Se inclinó para darle un beso rápido.
—Te llamaré esta noche, lo juro.
Preston no protestó.
—Está bien, mamá.
Hasta luego.
—Adiós.
Después de que él se fuera, se duchó de nuevo, se cambió a un mono de Versace y condujo hasta casa de Vivienne.
Al aparcar en la entrada, vio un Bentley rosa.
Frunció el ceño.
¿Cuándo se lo había comprado Vivienne?
Dentro, Kenzie la saludó de inmediato.
—¡Lexie, has venido!
—¿Desde cuándo tiene tu madre el coche nuevo?
—preguntó Lexie.
—¿El Bentley?
Es de Elena —dijo Kenzie con indiferencia—.
Déjame que te cuente lo de…
Lexie desconectó, apretando la mandíbula.
De ninguna manera podía Elena permitirse eso; no a menos que cierto multimillonario estuviera pagando la cuenta.
La rabia la invadió, mientras su mente se aceleraba barajando posibilidades.
Entonces, algo encajó.
—Necesito agua —interrumpió a Kenzie, alejándose a toda prisa.

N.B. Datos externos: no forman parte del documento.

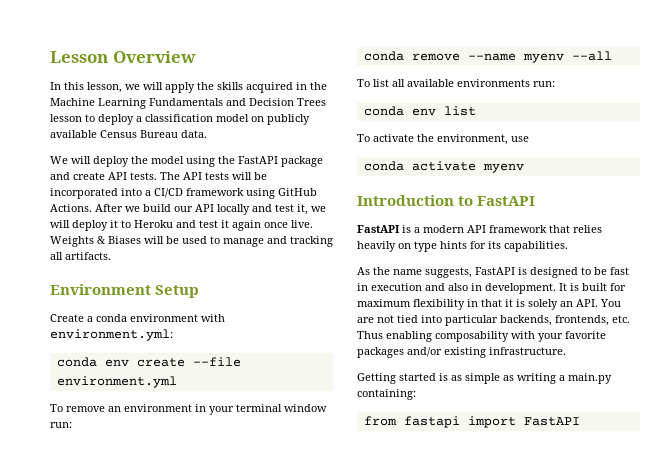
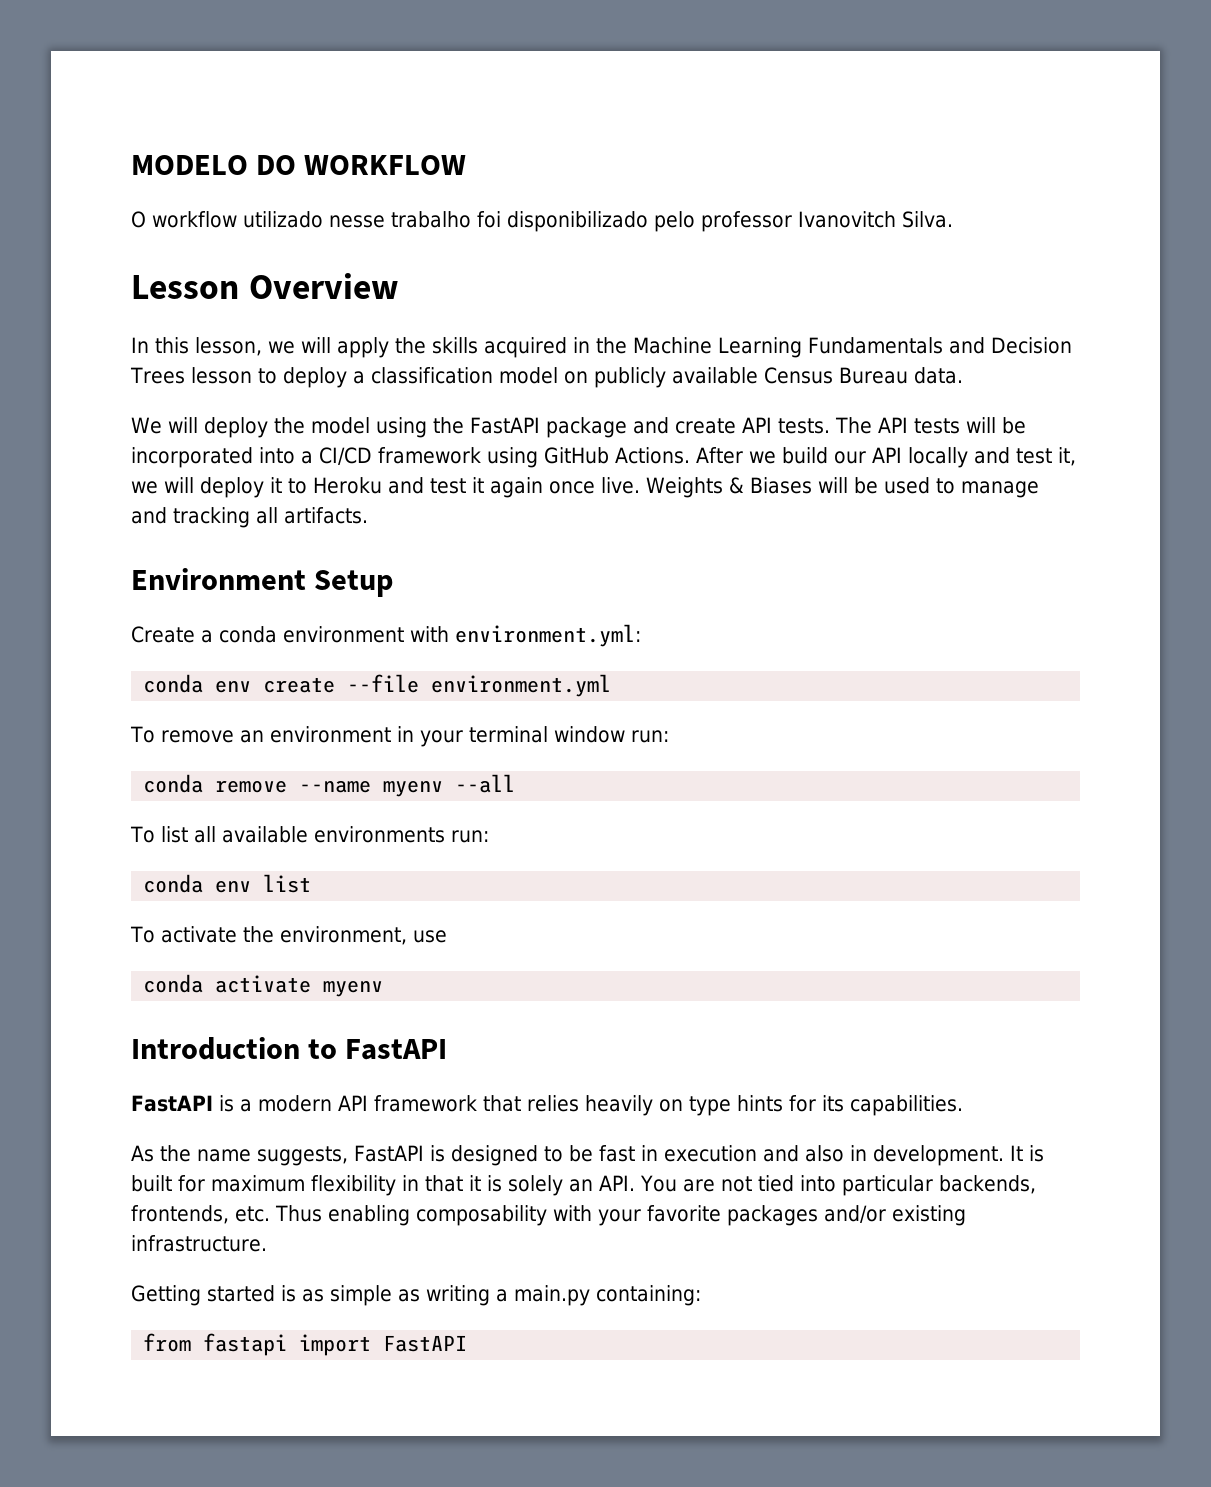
+ MODELO DO WORKFLOW
+ O workflow utilizado nesse trabalho foi disponibilizado pelo professor Ivanovitch Silva.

En la cocina, cogió un cuchillo, se lo guardó en la ropa interior y salió sin ser vista.
Acercándose sigilosamente al Bentley, pinchó dos neumáticos haciéndoles pequeños agujeros.
Satisfecha, se enderezó con una sonrisa socarrona en los labios.
—Espero que llegues a casa sana y salva.